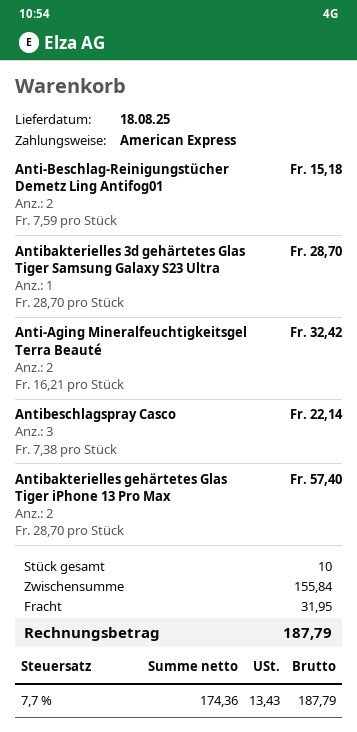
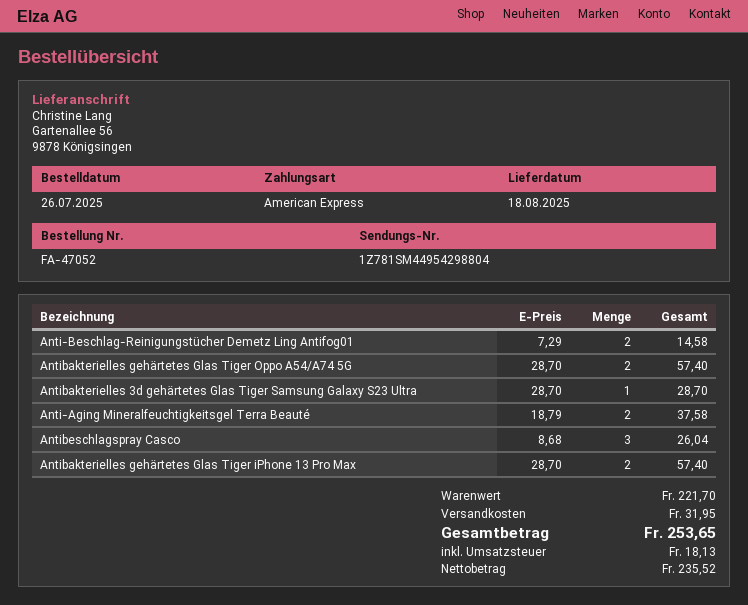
Anti-Beschlag-Reinigungstücher Demetz Ling Antifog01: 2 x 7.59 = 15.18 -> 2 x 7.29 = 14.58
Anti-Aging Mineralfeuchtigkeitsgel Terra Beauté: 2 x 16.21 = 32.42 -> 2 x 18.79 = 37.58
Antibeschlagspray Casco: 3 x 7.38 = 22.14 -> 3 x 8.68 = 26.04
Antibakterielles gehärtetes Glas Tiger Oppo A54/A74 5G: none -> 2 x 28.70 = 57.40
subtotal: 155.84 -> 221.70
net: 174.36 -> 235.52
tax: 13.43 -> 18.13
total: 187.79 -> 253.65

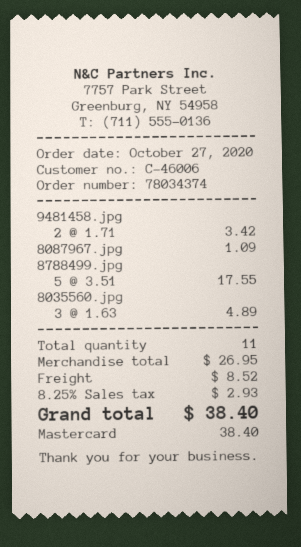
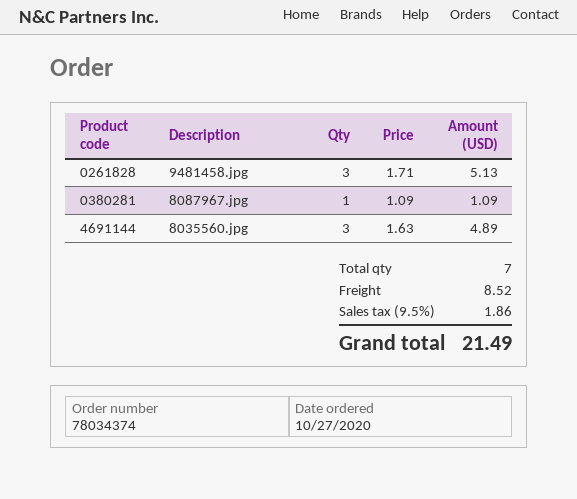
9481458.jpg: 2 x 1.71 = 3.42 -> 3 x 1.71 = 5.13
8788499.jpg: 5 x 3.51 = 17.55 -> none
total quantity: 11 -> 7
tax: 8.25% = 2.93 -> 9.5% = 1.86
total: 38.40 -> 21.49

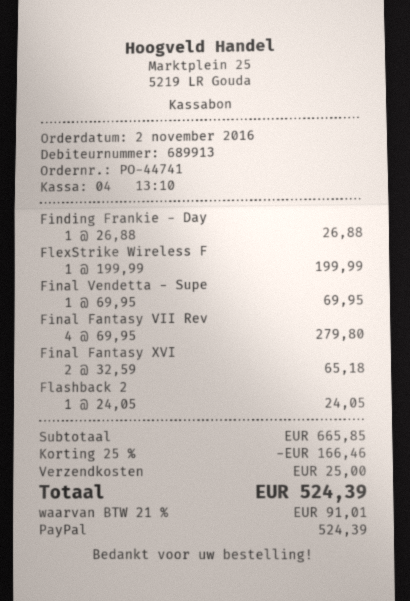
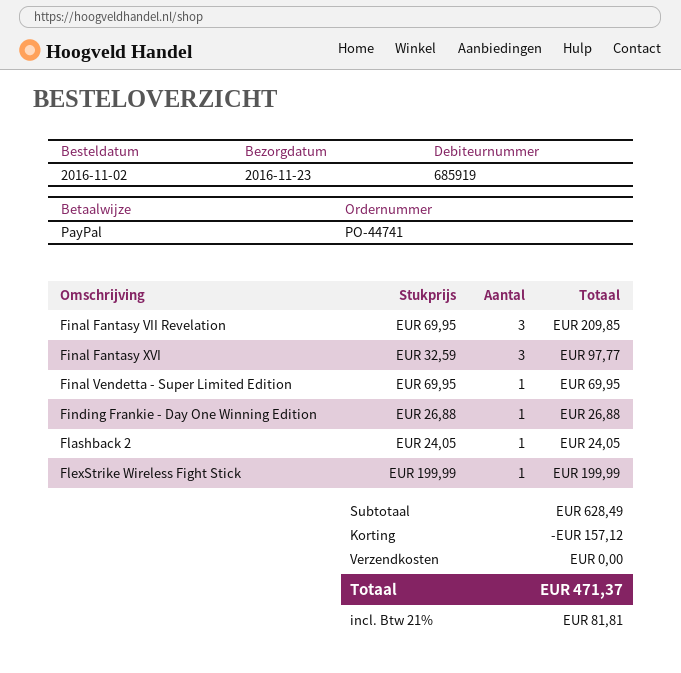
customer number: 689913 -> 685919
Final Fantasy VII Rev: 4 x 69.95 = 279.80 -> 3 x 69.95 = 209.85
Final Fantasy XVI: 2 x 32.59 = 65.18 -> 3 x 32.59 = 97.77
subtotal: 665.85 -> 628.49
discount: 166.46 -> 157.12
shipping: 25.00 -> 0.00
tax: 21% = 91.01 -> 21% = 81.81
total: 524.39 -> 471.37

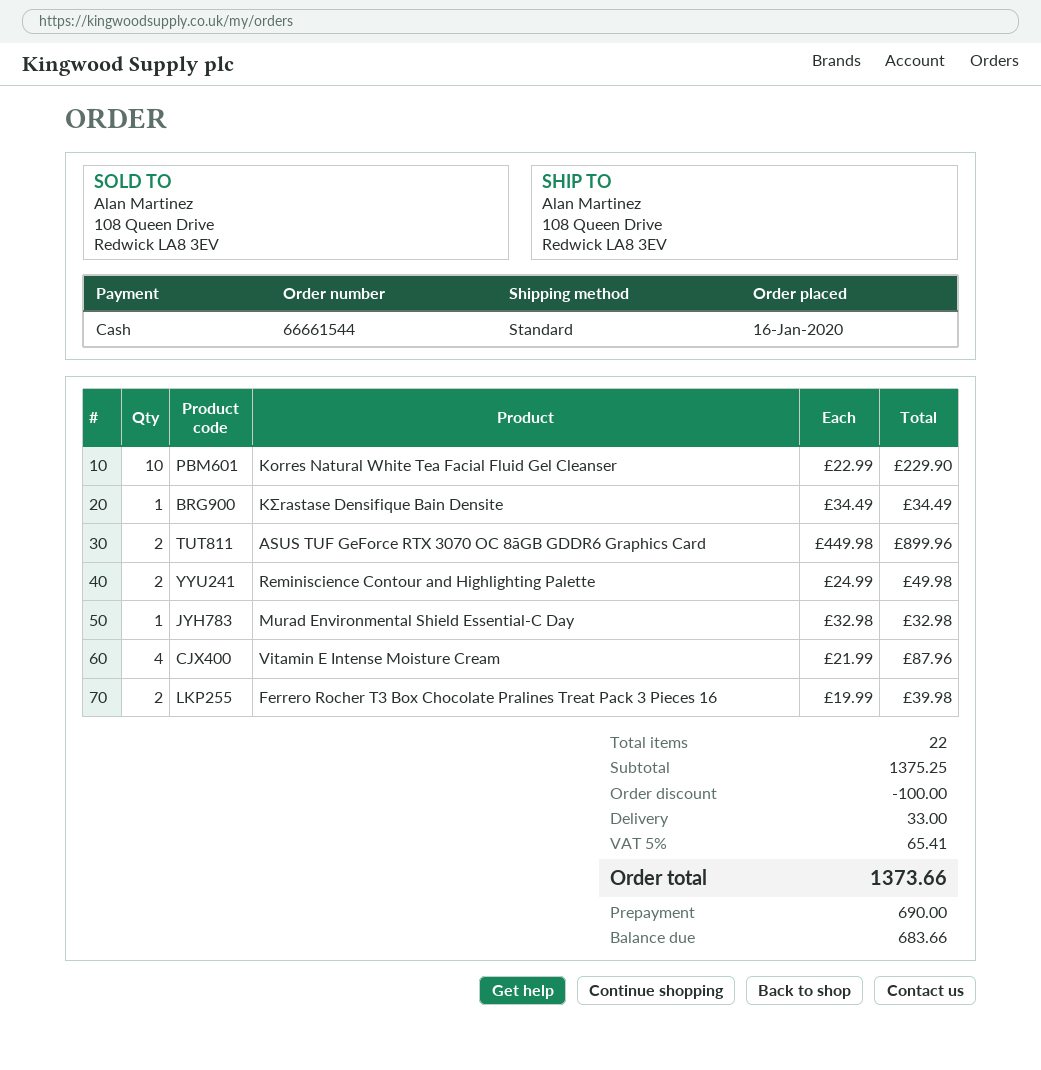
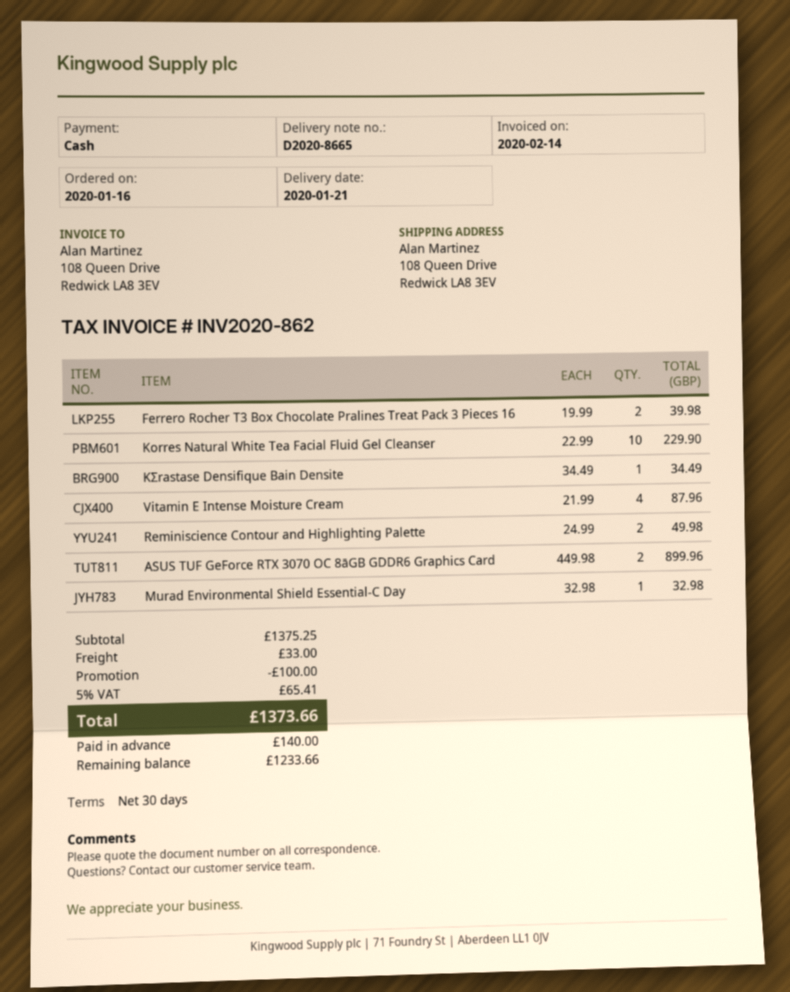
deposit: 690.00 -> 140.00
balance: 683.66 -> 1233.66

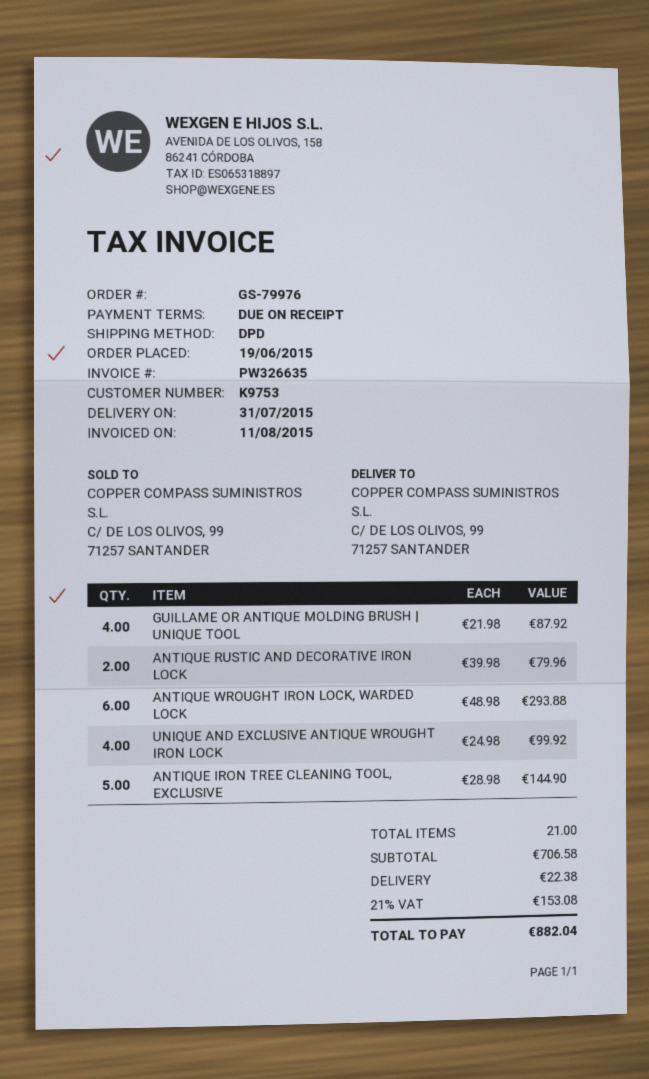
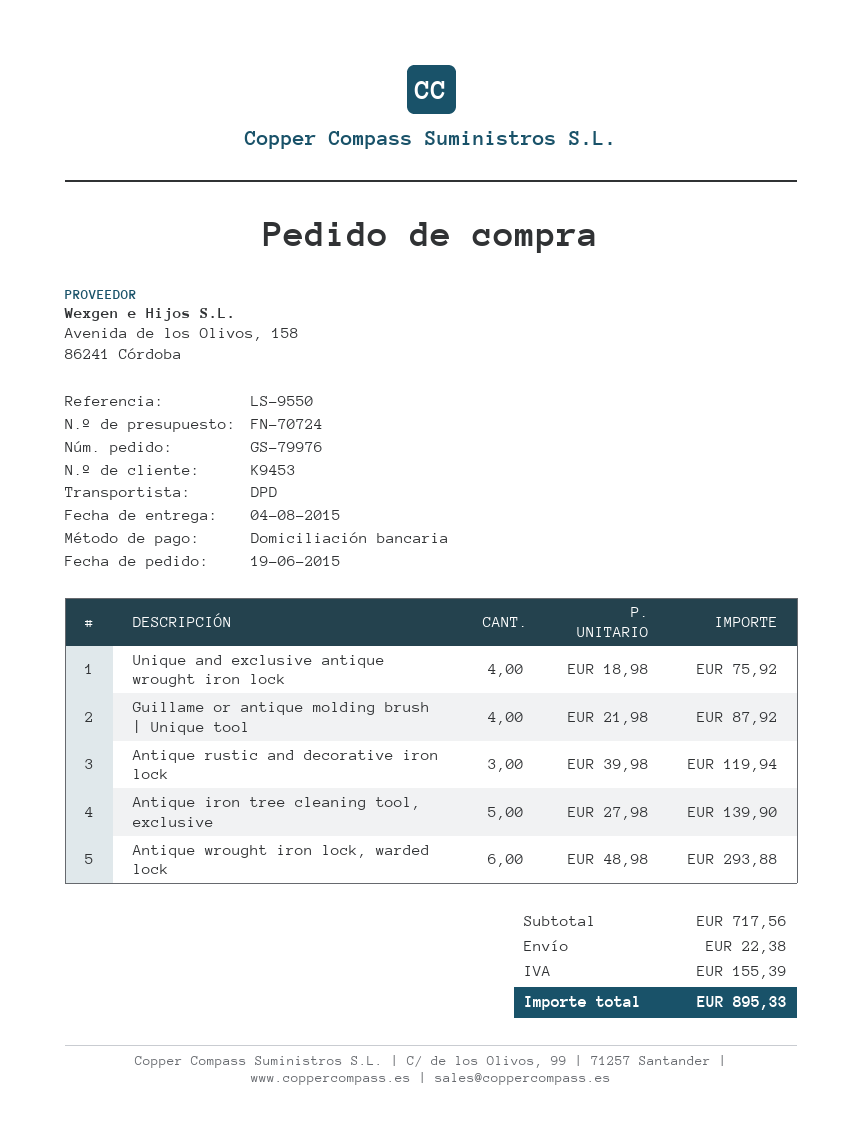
delivery date: 2015-07-31 -> 2015-08-04
customer number: K9753 -> K9453
ANTIQUE RUSTIC AND DECORATIVE IRON LOCK: 2 x 39.98 = 79.96 -> 3 x 39.98 = 119.94
UNIQUE AND EXCLUSIVE ANTIQUE WROUGHT IRON LOCK: 4 x 24.98 = 99.92 -> 4 x 18.98 = 75.92
ANTIQUE IRON TREE CLEANING TOOL, EXCLUSIVE: 5 x 28.98 = 144.90 -> 5 x 27.98 = 139.90
subtotal: 706.58 -> 717.56
tax: 153.08 -> 155.39
total: 882.04 -> 895.33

**What is required:** Leaving each picture behind, please give again exactly the lines above from the one with "total: 187.79 -> 253.65" through the one with "Final Fantasy VII", both included, and no others.

**Written answer:**
total: 187.79 -> 253.65

9481458.jpg: 2 x 1.71 = 3.42 -> 3 x 1.71 = 5.13
8788499.jpg: 5 x 3.51 = 17.55 -> none
total quantity: 11 -> 7
tax: 8.25% = 2.93 -> 9.5% = 1.86
total: 38.40 -> 21.49

customer number: 689913 -> 685919
Final Fantasy VII Rev: 4 x 69.95 = 279.80 -> 3 x 69.95 = 209.85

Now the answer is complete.